Secondly, Giebel’s discussion of ‘indirect’ and ‘direct’ means of palliative opioid and sedative use achieving the relief of suffering conflates the means criterion (relevant here) with the intention criterion (irrelevant here). Both palliative opioid and sedative use can relieve suffering directly (by means of the analgesia and level of sedation achieved), and perhaps indirectly (by hastening death, and death itself resulting in the ‘relief’ or ‘ending’ of suffering, noting Materstvedt’s3 critique above). I have argued that this results in the good effect (the relief of suffering) being ‘overdetermined’; both the direct and indirect means are individually sufficient but not individually necessary to relieve suffering, and it is unclear whether the means criterion is satisfied or violated in this instance. The context of refractory psychological (rather than physical) suffering is more complex, in which case palliative opioid and sedative use (save for CDPS) may not be able to relieve that suffering directly, but only indirectly via death. In this case, the direct means is neither necessary nor sufficient, and the indirect means is both necessary and sufficient, so overdetermination does not apply here and the means criterion is violated. CDPS could also achieve the required relief of suffering directly in this instance, but as discussed earlier it is similar to death (or actually a form of death on some accounts), so the means criterion is arguably still violated in this case. Of course, this does then have a bearing on the intention criterion. I agree with Giebel that a coincidental bad outcome does not have to be intended; however, an instrumental bad outcome (ie, a bad outcome functioning as a means to achieving the desired good outcome) does need to be intended, as was argued with reference to the discourse between Foot16 and Thomson15 17 and the Fat Man thought experiment. I therefore disagree with Giebel that ‘in palliative care not every causal contributor need be intended as an agent’s means’, apart from in the case of overdetermination which is unclear.

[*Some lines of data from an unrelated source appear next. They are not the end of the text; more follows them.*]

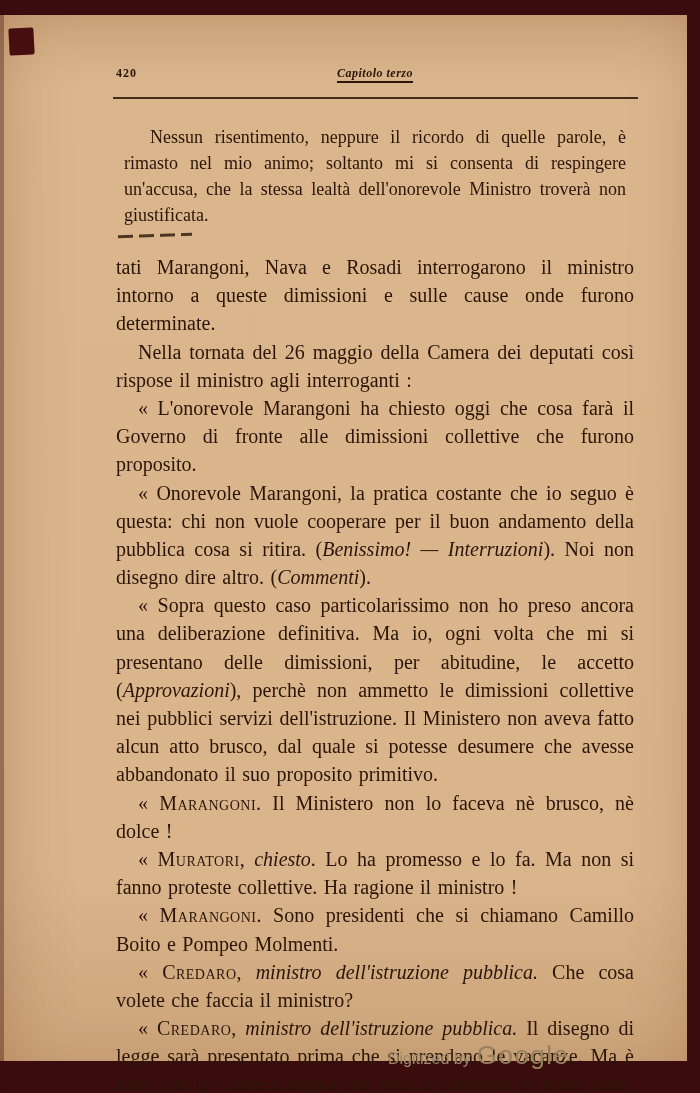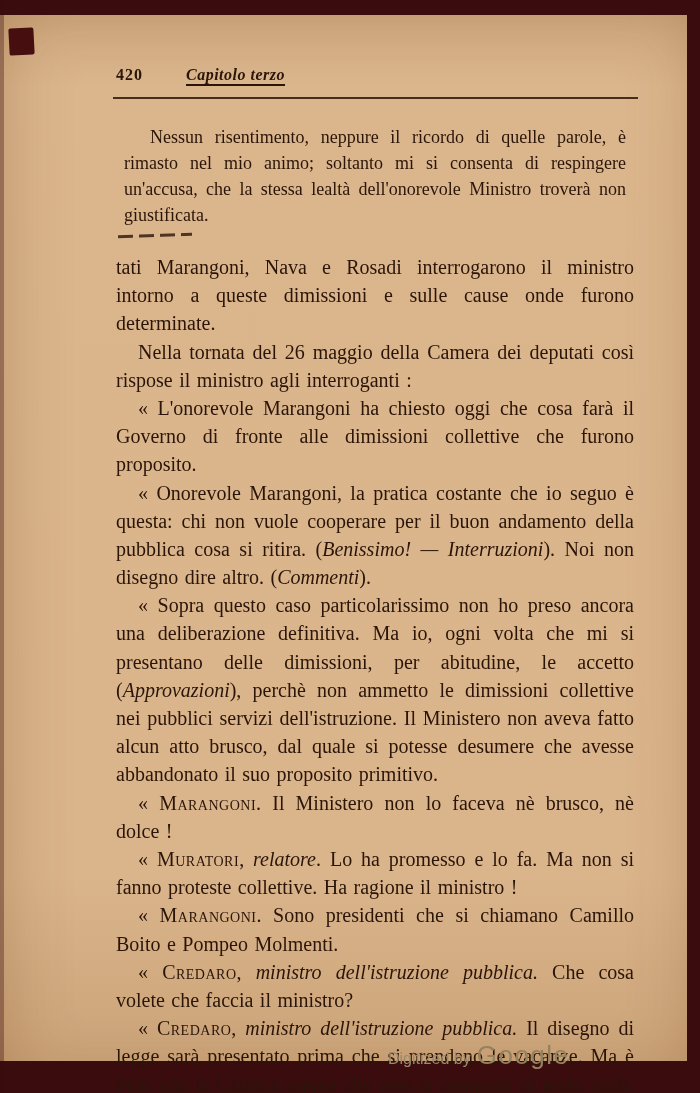"420" .header { font-size: 16px -> 12px }
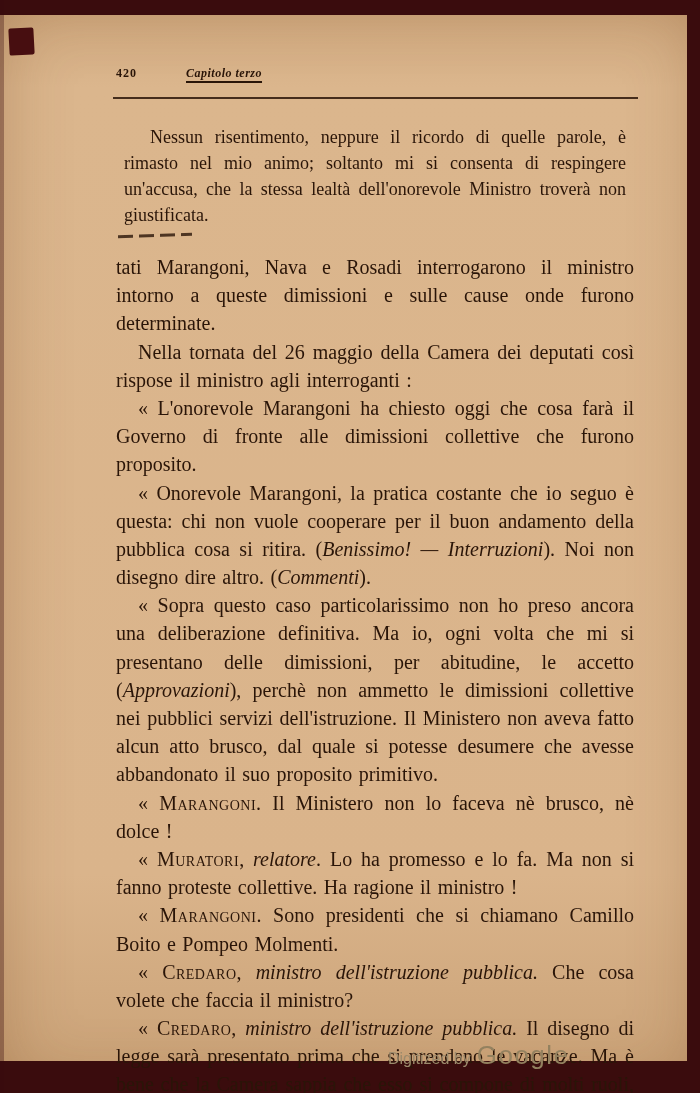"Capitolo terzo" .title { text-align: left -> center }
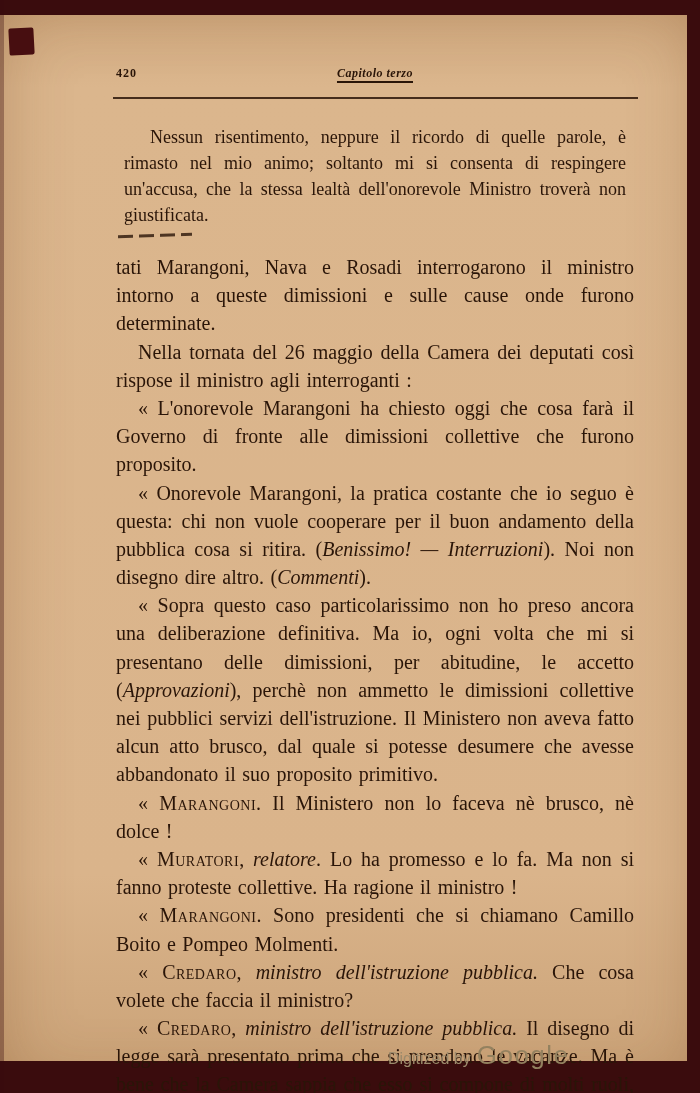"relatore" span.i { text: relatore -> chiesto }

Thirdly, Giebel claims that the Doctrine of the Sanctity of Human Life (DSHL) states that human life must never be intentionally violated, although in some circumstances it may be permissible for human life to be unintentionally shortened. She therefore argues that the DSHL does not contradict the proportionality criterion of the DDE. Although not explicitly using the phrase ‘Doctrine of the Sanctity of Human Life’, the Evangelium Vitae of Pope John Paul II details this principle at length,18 describing at various points the ‘absolute’, ‘sacred’ and ‘incomparable and inviolable worth of every human life’, being present ‘at every moment of existence’ and ‘at every stage and in every situation’. It also refers to the ethical significance of intentionally ending human life, at least in part consistent with Giebel’s claim. It is contentious how far this principle extends, that is, whether it requires thoroughgoing pacifism or whether it permits some instances of killing such as in wars or self-defence.19 If Giebel is correct and the DSHL only applies to the intentional shortening of life, then the DSHL is only relevant to the DDE in the setting of palliative opioid and sedative use if the intention criterion is violated, and this is arguable as just discussed. On the other hand, if the DSHL at least sometimes also applies to the unintentional shortening of life, then it is clearly relevant to the DDE. In the setting of palliative opioid and sedative use there is a choice between not giving opioids/sedatives, or giving opioids/sedatives and (possibly) shortening life. If the latter option is chosen, when the former could have been chosen instead, then it is difficult to reasonably maintain that individual human life was ‘inviolable’. Either relieving suffering is enough to warrant (‘is proportionate to’) the shortening of life, in which case the proportionality criterion is satisfied but the DSHL is contradicted, or relieving suffering is not enough to warrant the shortening of life, in which case the proportionality criterion is violated but the DSHL can be upheld.